Referring to fig. 3, fig. 3 is a schematic view of a detailed flow of the step S30 in fig. 2. Based on the foregoing embodiment, in this embodiment, the foregoing step S30 further includes:

step S301, multiplying the position coordinate of the mirror image role secondary root node component by a preset position transformation operator to obtain a position coordinate of a symmetrical point of the mirror image role secondary root node component, which is symmetrical to a mirror axis;

Step S302, calculating a coordinate difference value between the position coordinates of the symmetrical point and the position coordinates of the mirror image role secondary root node assembly to obtain a displacement vector of the mirror image skeleton model;

step S303, multiplying the rotation value of the mirror image role secondary root node component by a preset rotation transformation operator to obtain a rotation value of the mirror image skeleton model rotating to a rotation direction symmetrical to the mirror surface axis;

Wherein the position transform operator is: multiplying the X-axis coordinate by-1, and multiplying the Y-axis coordinate and the Z-axis coordinate by 1 respectively; the rotation transformation operator is: the Y-axis rotation value is multiplied by-2, and the X-axis rotation value and the Z-axis rotation value are kept unchanged.

in this embodiment, the displacement vector and the rotation value of the mirror image bone model are specifically calculated in the following manner:

(1) multiplying the relative position of the mirror image role secondary root node component relative to the primary root node component by a Vector (-1, 1, 1) to obtain a point of the mirror image role secondary root node component which is axially symmetrical relative to the mirror surface;

(2) subtracting the position coordinate of the secondary root node component from the position coordinate of the point obtained in the upper part to obtain a displacement vector of the mirror image bone model;

(3) The rotation value required for the mirror image bone model to rotate from the secondary root node component to the mirror image role rotation direction is as follows: the sub-root node element is multiplied by-2 on the Yaw axis, wherein the rotation direction of the bone model can be rotated to a direction with a relative zero direction by multiplying one rotation by-1, and then the rotation direction can be rotated to a rotation direction symmetrical to the mirror axis by multiplying another rotation by-1. Wherein, the rotation transformation operator is expressed by quaternion, and-2 is an imaginary part numerical value.

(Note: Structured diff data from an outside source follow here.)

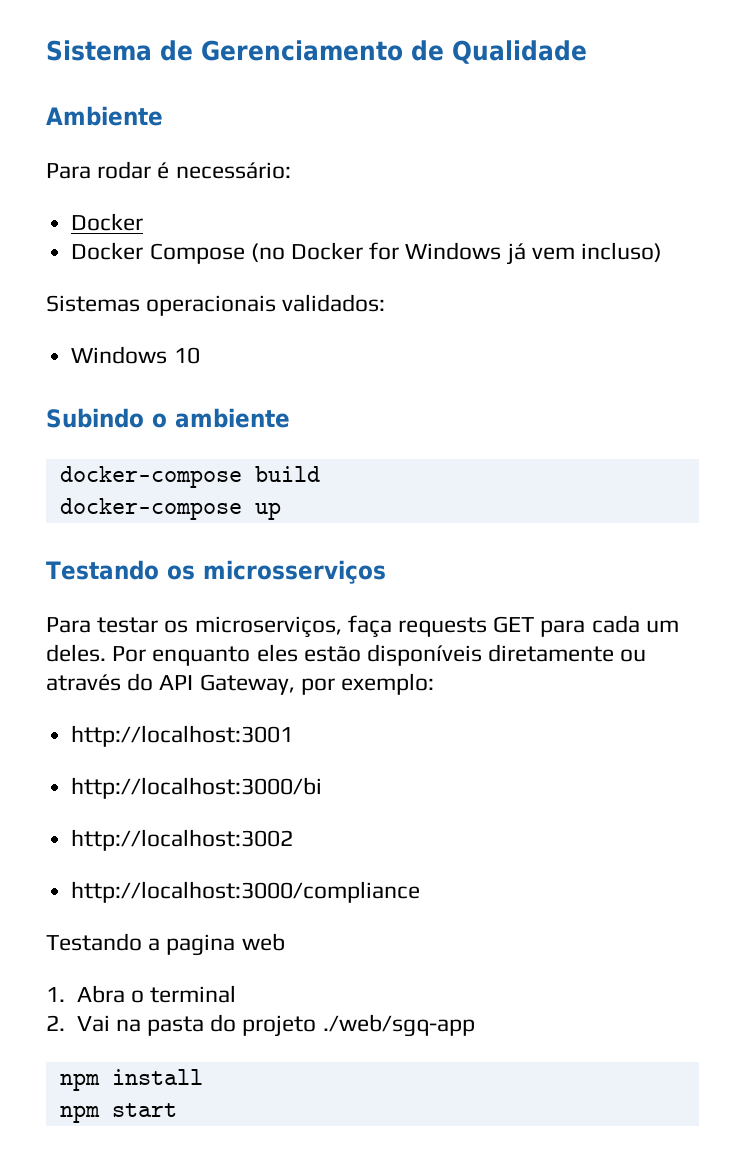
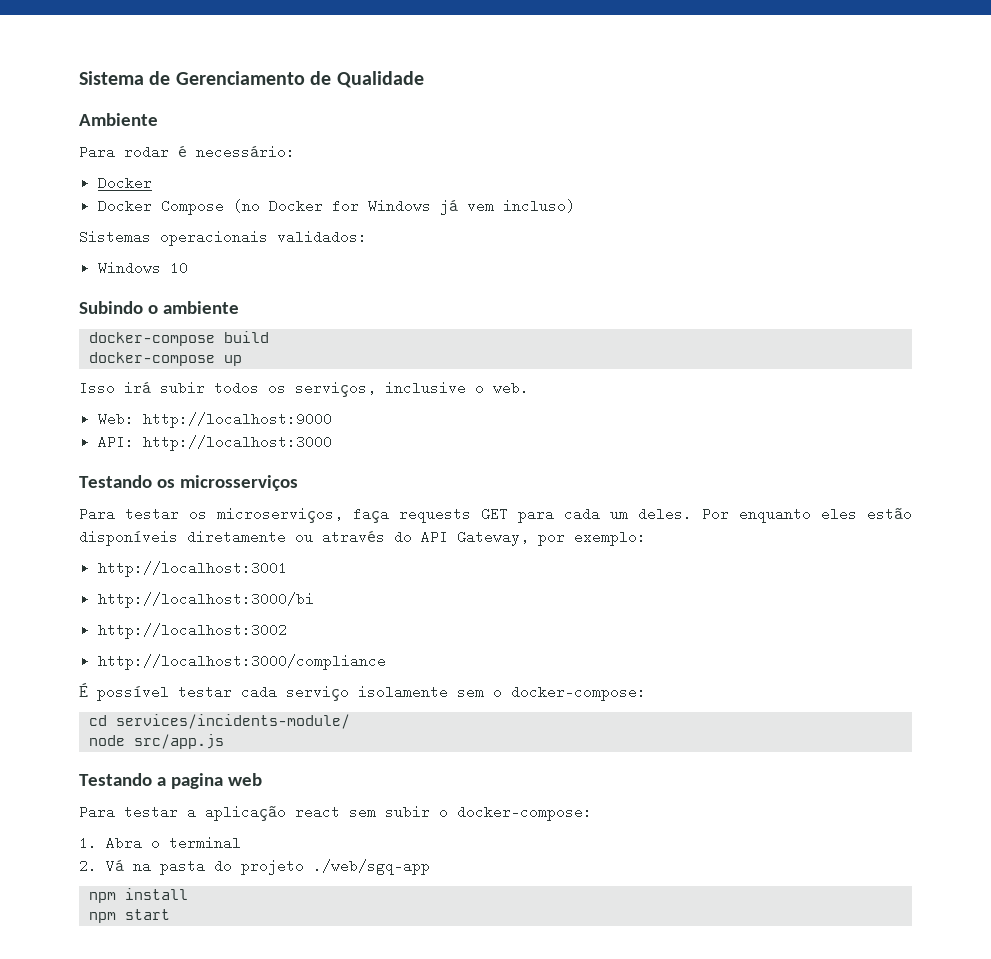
(281, 511) none -> [79,381,529,397] [97,412,332,428] [97,435,332,451] // Isso irá subir todos os serviços, inclusive o web. // Web: http://localhost:9000 // API: http://localhost:3000
[46,933,285,956] Testando a pagina web -> [79,683,646,701] [89,714,351,729] [89,734,225,749] [79,773,262,789] [79,805,592,821] É possível testar cada serviço isolamente sem o docker-compose: // cd services/incidents-module/ // node src/app.js // Testando a pagina web // Para testar a aplicação react sem subir o docker-compose:
[76,1015,110,1032] Vai -> [105,859,124,873] Vá

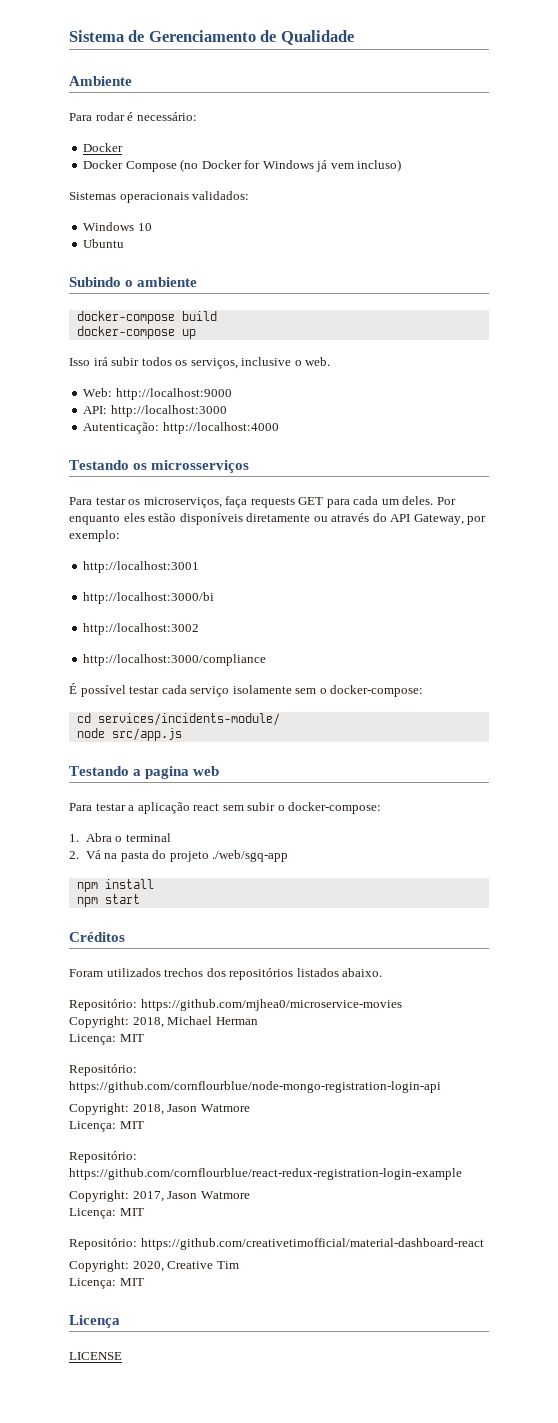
(188, 268) none -> [83,239,125,248] // Ubuntu
(332, 443) none -> [83,422,279,434] // Autenticação: http://localhost:4000
(171, 914) none -> [69,932,125,942] [69,968,383,980] [69,999,402,1011] [69,1016,258,1028] [69,1034,144,1045] [69,1064,137,1076] [69,1081,441,1093] [69,1103,250,1115] [69,1121,144,1132] [69,1151,137,1163] [69,1168,462,1180] [69,1190,250,1202] [69,1208,144,1219] [69,1238,484,1250] [69,1260,239,1272] [69,1278,144,1289] [69,1315,120,1328] [69,1352,122,1360] // Créditos // Foram utilizados trechos dos repositórios listados abaixo. // Repositório: https://github.com/mjhea0/microservice-movies // Copyright: 2018, Michael Herman // Licença: MIT // Repositório: https://github.com/cornflourblue/node-mongo-registration-login-api // Copyright: 2018, Jason Watmore // Licença: MIT // Repositório: https://github.com/cornflourblue/react-redux-registration-login-example // Copyright: 2017, Jason Watmore // Licença: MIT // Repositório: https://github.com/creativetimofficial/material-dashboard-react // Copyright: 2020, Creative Tim // Licença: MIT // Licença // LICENSE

Referring to fig. 4, fig. 4 is a flowchart illustrating an embodiment of step S40 in fig. 2. Based on the foregoing embodiment, in the present embodiment, the foregoing step S40 further includes:

step S401, based on the basic model action of the original character skeleton model, adopting a reverse kinematics calculation model to respectively calculate reverse kinematics position data and rotation value data of the relevant part of the original character skeleton model to obtain a reverse kinematics attitude of the relevant part of the original character skeleton model;

and S402, setting the reverse kinematic posture of the relevant part of the original character skeleton model as the reverse kinematic posture of the mirror image skeleton model.

in this embodiment, before the inverse kinematics attitude (i.e., the IK attitude) of the mirror image skeleton model is calculated by the IK solution, the basic model action and the inverse kinematics data of the original character skeleton model are obtained. In this embodiment, the inverse kinematics data of the original character skeleton model includes: and inverse kinematics position data and rotation value data of the relevant parts of the original character skeleton model.

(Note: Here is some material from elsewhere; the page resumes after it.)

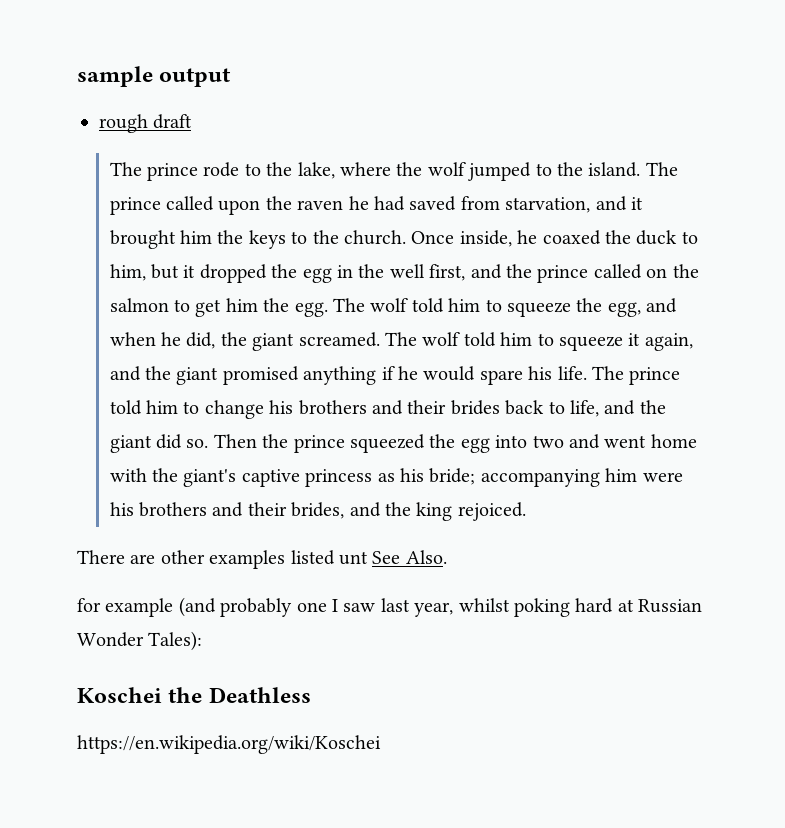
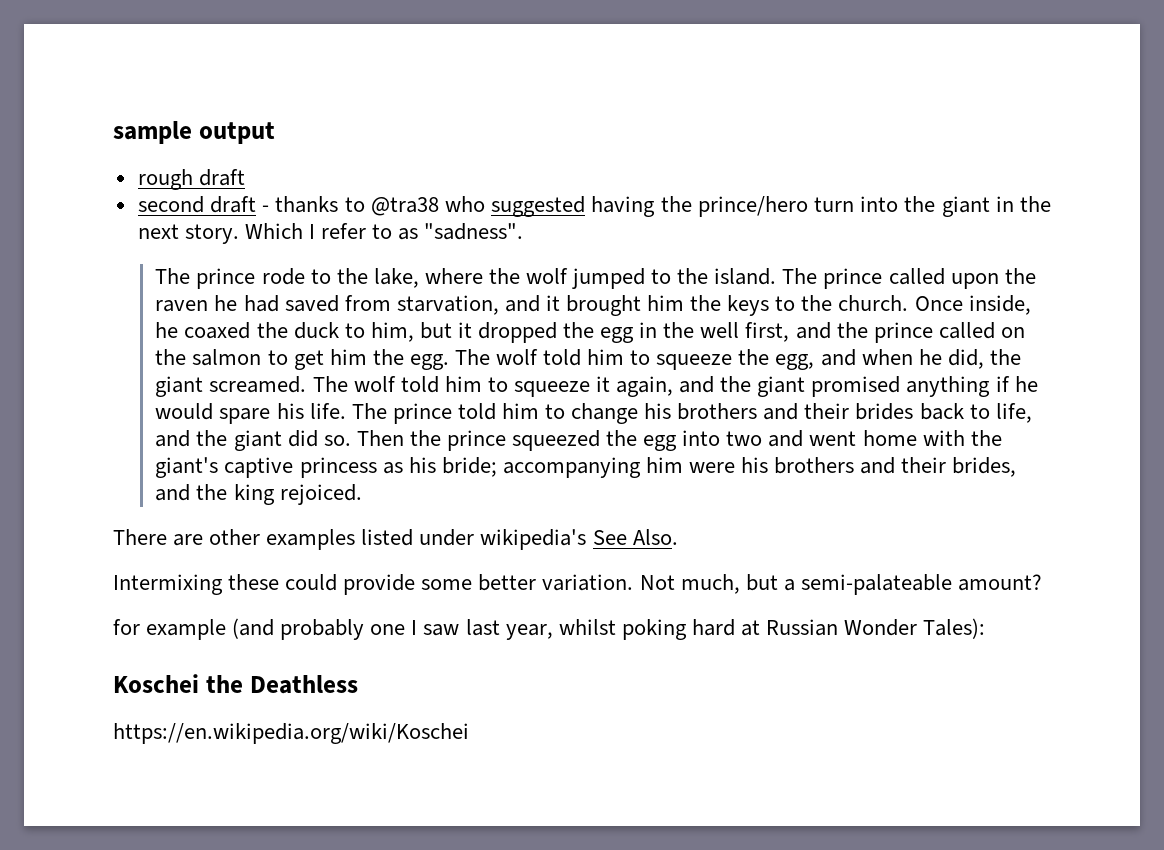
(193, 121) none -> [137,196,1051,217] [137,223,524,244] // second draft - thanks to @tra38 who suggested having the prince/hero turn into the giant in the next story. Which I refer to as "sadness".
[339,551,368,565] unt -> [419,529,587,550] under wikipedia's
(447, 557) none -> [113,574,1042,595] // Intermixing these could provide some better variation. Not much, but a semi-palateable amount?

(1) firstly, based on the basic model action of the original role skeleton model, adopting a reverse kinematics calculation model to respectively calculate the IK position data and the IK rotation value data of the related part of the original role skeleton model to obtain the IK posture of the related part of the original role skeleton model; the relevant parts of the original character skeleton model can be hands, feet and heads, and can also be movable joint parts.

(2) After the IK posture of the relevant part of the original character skeleton model is determined, the reverse kinematic posture of the relevant part of the original character skeleton model is set as the reverse kinematic posture of the mirror image skeleton model.

In the embodiment, the IK posture of the mirror image skeleton model is determined in an IK resolving mode, so that the mirror image role can directly make the posture after the IK resolving without mirror image transformation.

the invention also provides a mirror image implementation device based on the UE4 engine.

Referring to fig. 5, fig. 5 is a functional module diagram of a first embodiment of the mirroring implementation apparatus based on the UE4 engine according to the present invention. In this embodiment, the mirror image implementation apparatus based on the UE4 engine includes:

A creating module 10, configured to create a mirror role and set the position and rotation information of the master root node component, where the mirror role includes: a primary root node component, a secondary root node component and a mirror image skeleton model;

A first setting module 20, configured to transform the position and rotation information of the original role with the mirror role primary root node component as a reference, and set the transformed position and rotation information as the position and rotation information of the mirror role secondary root node component;

a calculation module 30, configured to calculate a displacement vector and a rotation value of the mirror image bone model based on the position and rotation information of the mirror image role secondary root node component;

A second setting module 40, configured to set an inverse kinematics posture of the mirror image skeleton model based on a base model action and inverse kinematics data of the original character skeleton model;

a first transformation module 50, configured to perform bone space transformation on the mirror image bone model according to the inverse kinematics posture of the mirror image bone model, so as to obtain a mirror image posture of the mirror image bone model;

and the second transformation module 60 is configured to perform bone space transformation on the mirror image bone model according to the displacement vector and the rotation value of the mirror image bone model and the mirror image posture of the mirror image bone model, obtain a mirror image corresponding to the mirror image bone model, and output the mirror image.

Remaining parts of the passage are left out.